>>>

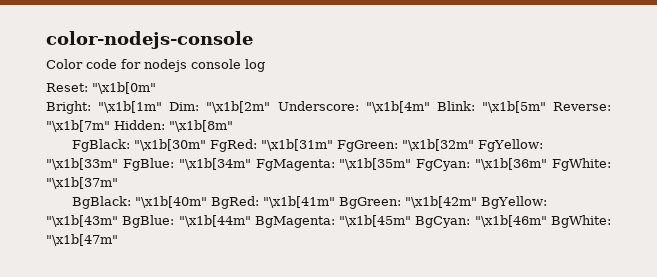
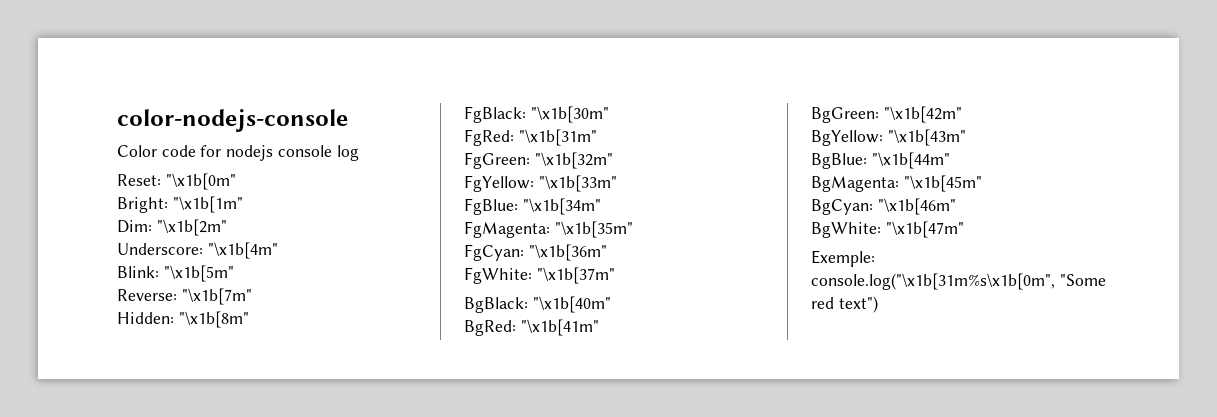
(163, 107) none -> (243, 204) //
(271, 107) none -> (227, 227) //
(430, 107) none -> (278, 250) //
(546, 107) none -> (234, 273) //
(110, 126) none -> (252, 296) //
(207, 145) none -> (609, 114) //
(334, 145) none -> (597, 137) //
(475, 145) none -> (613, 160) //
(118, 164) none -> (617, 183) //
(251, 164) none -> (601, 206) //
(412, 164) none -> (633, 229) //
(548, 164) none -> (607, 252) //
(208, 202) none -> (611, 304) //
(336, 202) none -> (599, 327) //
(478, 202) none -> (962, 114) //
(118, 221) none -> (966, 137) //
(251, 221) none -> (950, 160) //
(412, 221) none -> (982, 183) //
(547, 221) none -> (956, 206) //
(118, 240) none -> [811,250,875,267] [811,273,1106,290] [811,296,878,313] // Exemple: console.log("\x1b[31m%s\x1b[0m", "Some red text")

<<<

> **EXERCISE GOAL**
The expected output is the complete listing, word for word, without any picture.

> **RESPONSE**
(163, 107) none -> (243, 204) //
(271, 107) none -> (227, 227) //
(430, 107) none -> (278, 250) //
(546, 107) none -> (234, 273) //
(110, 126) none -> (252, 296) //
(207, 145) none -> (609, 114) //
(334, 145) none -> (597, 137) //
(475, 145) none -> (613, 160) //
(118, 164) none -> (617, 183) //
(251, 164) none -> (601, 206) //
(412, 164) none -> (633, 229) //
(548, 164) none -> (607, 252) //
(208, 202) none -> (611, 304) //
(336, 202) none -> (599, 327) //
(478, 202) none -> (962, 114) //
(118, 221) none -> (966, 137) //
(251, 221) none -> (950, 160) //
(412, 221) none -> (982, 183) //
(547, 221) none -> (956, 206) //
(118, 240) none -> [811,250,875,267] [811,273,1106,290] [811,296,878,313] // Exemple: console.log("\x1b[31m%s\x1b[0m", "Some red text")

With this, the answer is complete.